If you do not follow Jesus then you are still very welcome of course. Everyone is in my books.

Please note the tables are suitably spaced to comply with anti-social distancing. This because we are aware that some people, especially those in the middle class/C of E/churches generally, tend to prefer this type of place. It seems they feel safer as a consequence.

Somewhat anti-social and pointless we agree, but we try and cater for everybody. How they manage to listen in to other tables conversations we don’t know; perhaps they think their conversations are better than others. This may explain why some people speak so loudly so that everyone can hear.


The Restaurant at the End of the Universe

As large numbers of businesses seems to be closing, it is about time we opened up more places to eat.

So here at the End of the Universe is the last one that I will have. There will be others in between of course. I might go sideways into another dimension, of course. There is plenty of space in hyperspace a.k.a the internet.

It is the last and not the first.
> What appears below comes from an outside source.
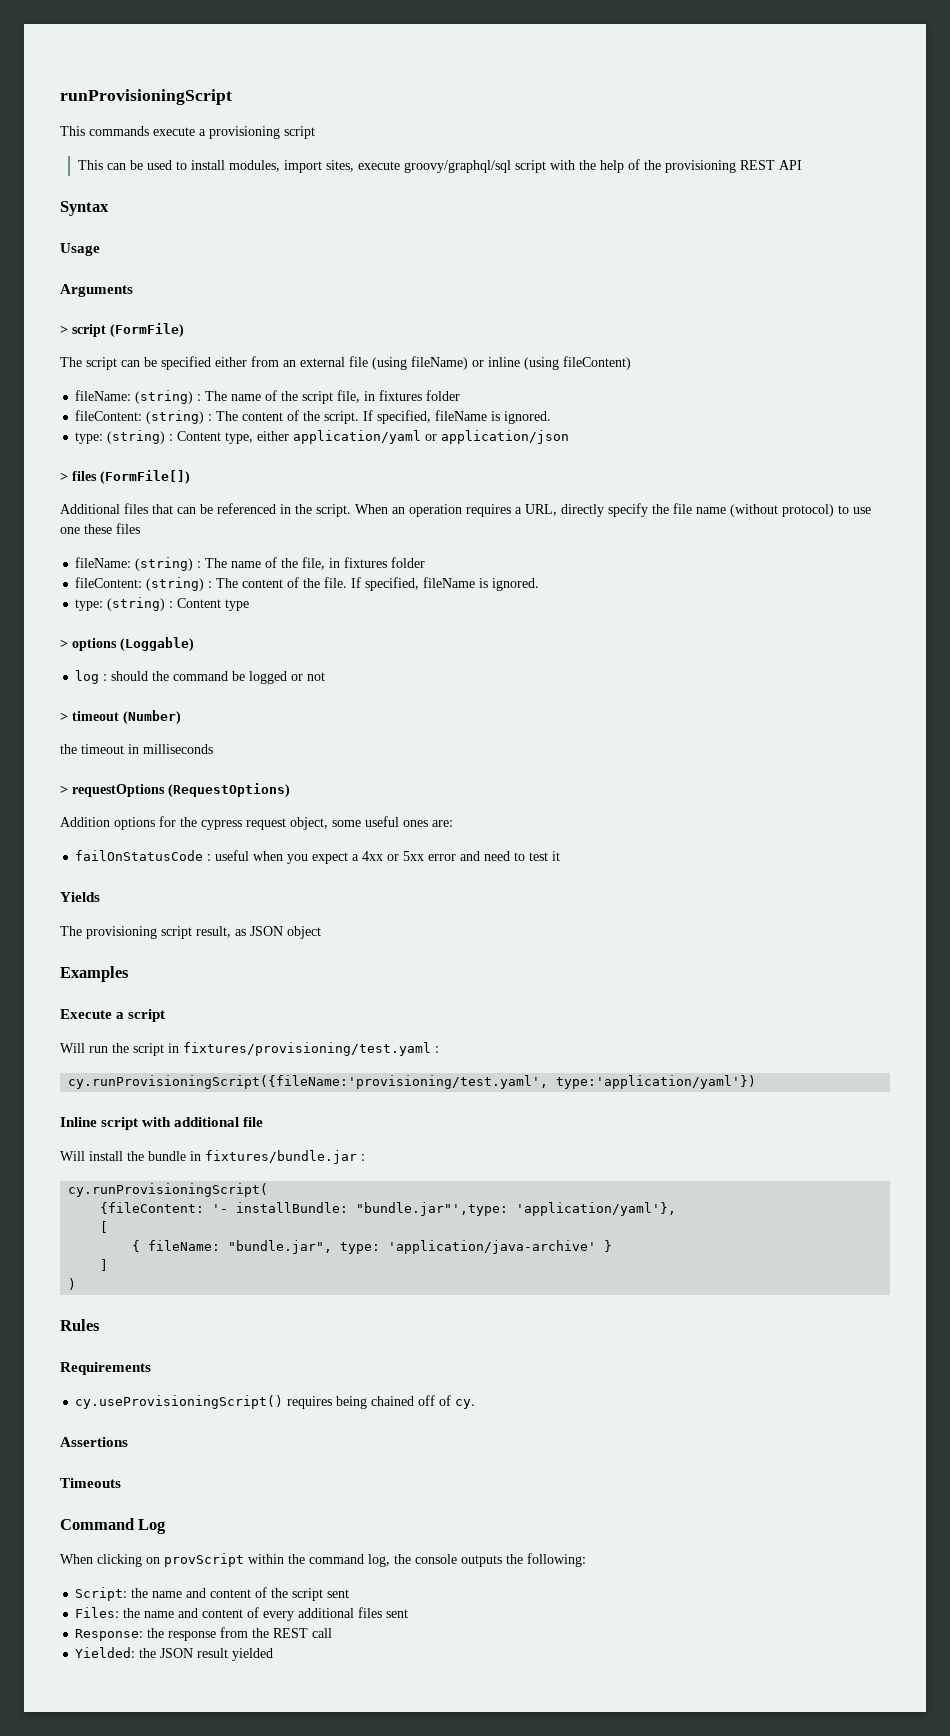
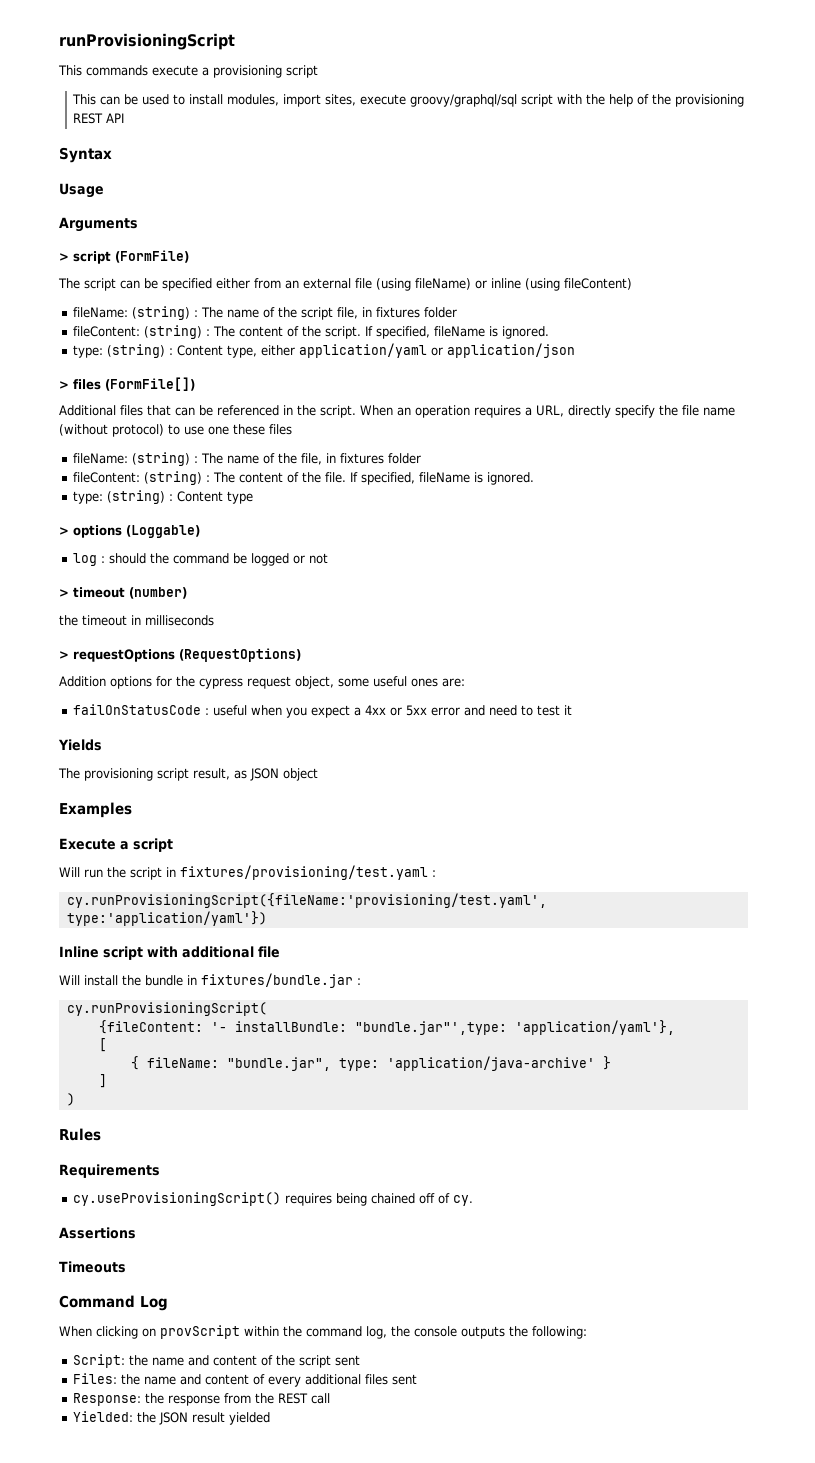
- > timeout (Number)
+ > timeout (number)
The omega of restaurants if you will. Or perhaps the Z or ‘Zed’, like bed at the end of the day, when you sleep and dream. And where you will find the ultimate answers to the ultimate questions.
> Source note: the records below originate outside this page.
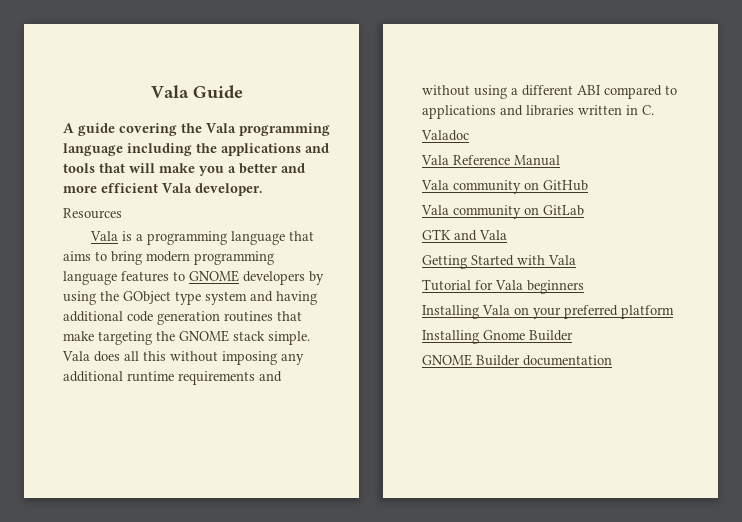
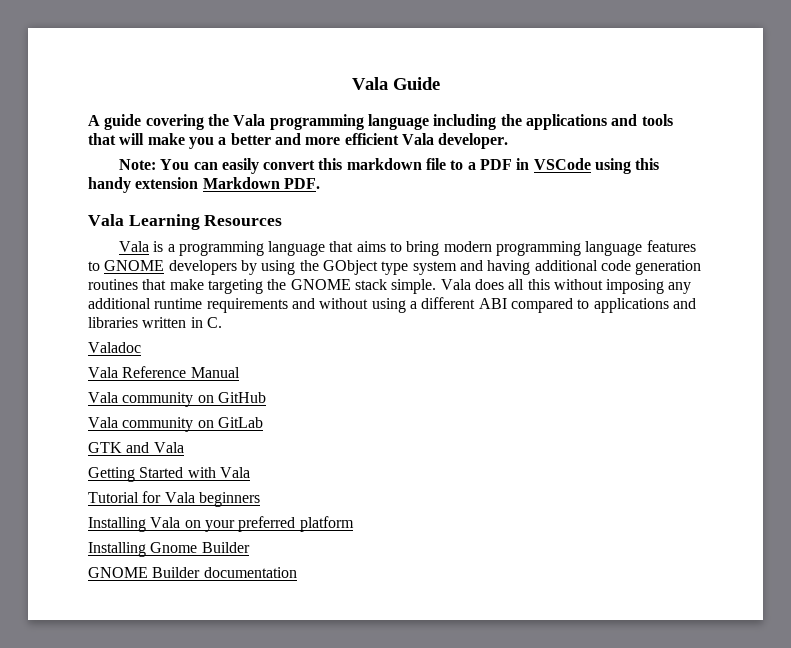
- Resources
+ Note: You can easily convert this markdown file to a PDF in VSCode using this handy extension Markdown PDF.
+ Vala Learning Resources

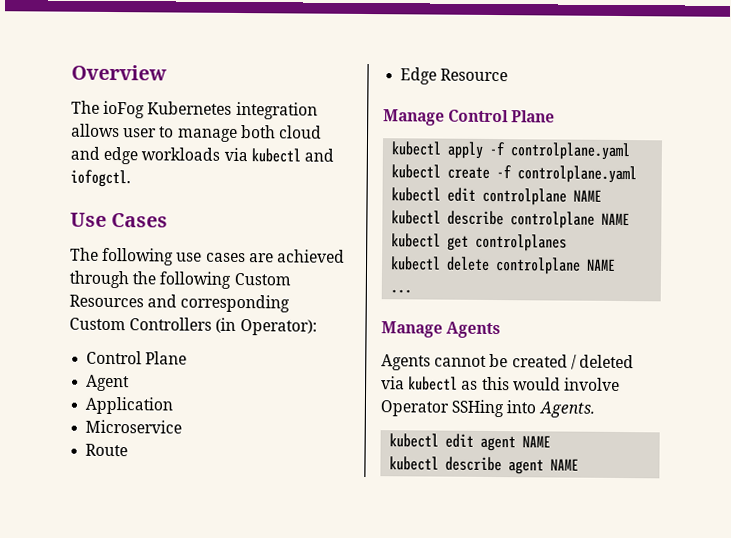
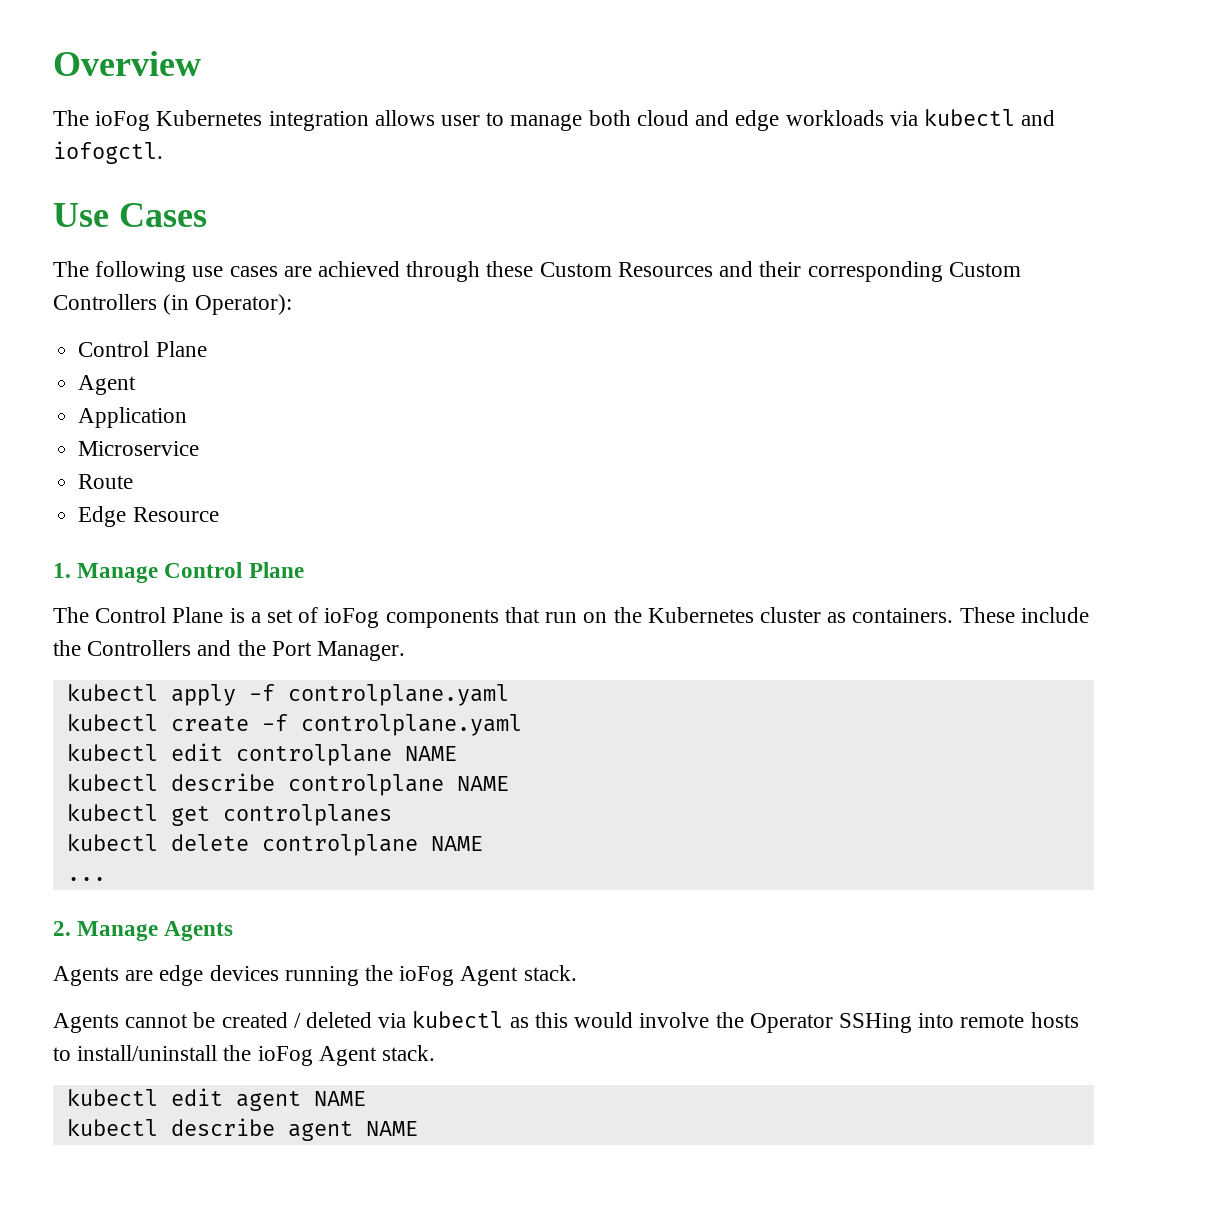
- The following use cases are achieved through the following Custom Resources and corresponding Custom Controllers (in Operator):
+ The following use cases are achieved through these Custom Resources and their corresponding Custom Controllers (in Operator):
- Manage Control Plane
+ 1. Manage Control Plane
+ The Control Plane is a set of ioFog components that run on the Kubernetes cluster as containers. These include the Controllers and the Port Manager.
- Manage Agents
+ 2. Manage Agents
+ Agents are edge devices running the ioFog Agent stack.
- Agents cannot be created / deleted via kubectl as this would involve Operator SSHing into Agents.
+ Agents cannot be created / deleted via kubectl as this would involve the Operator SSHing into remote hosts to install/uninstall the ioFog Agent stack.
So if you shouldn’t find what you are looking for like U 2, why not try asking me? And if there is only one of you (as opposed to you two), you can ask me as well. But as there is only one of me, and if at least two of you, if you are U2, not all at once please. Or indeed all at twice. I do hope that’s clear.

You never know, I might. Know that is. I can always say no, if I don’t. Know that is.

There may be no obvious logic to the order. But you can order what you like.

Please be patient, the chef has to prepare the recipes. If you are not sure how patient you will have to be think of NHS waiting times. Half of that, and divide by 13, my number and considered lucky by many (not that I believe in luck, as I have said already somewhere).

You might arrive at the correct solution or liquid. Which might be a soup. Whatever, enjoy it when it arrives (if you like enjoying things of course). If you want to be paranoid like Marvin the Android, that’s your affair.

And if you do, just go and make the tea will you? Thank you.

Table Space

Table space

Table Space

Table Space

666

P.S. please note that the tables are well spaced out because we are in space. Obviously, duh!

N.B. We are not spaced out because we are on drugs, let alone the tables.

Or vice versa.


N.N. B. Our fish is responsibly caught from sustainable sources. And our sauces are excellent!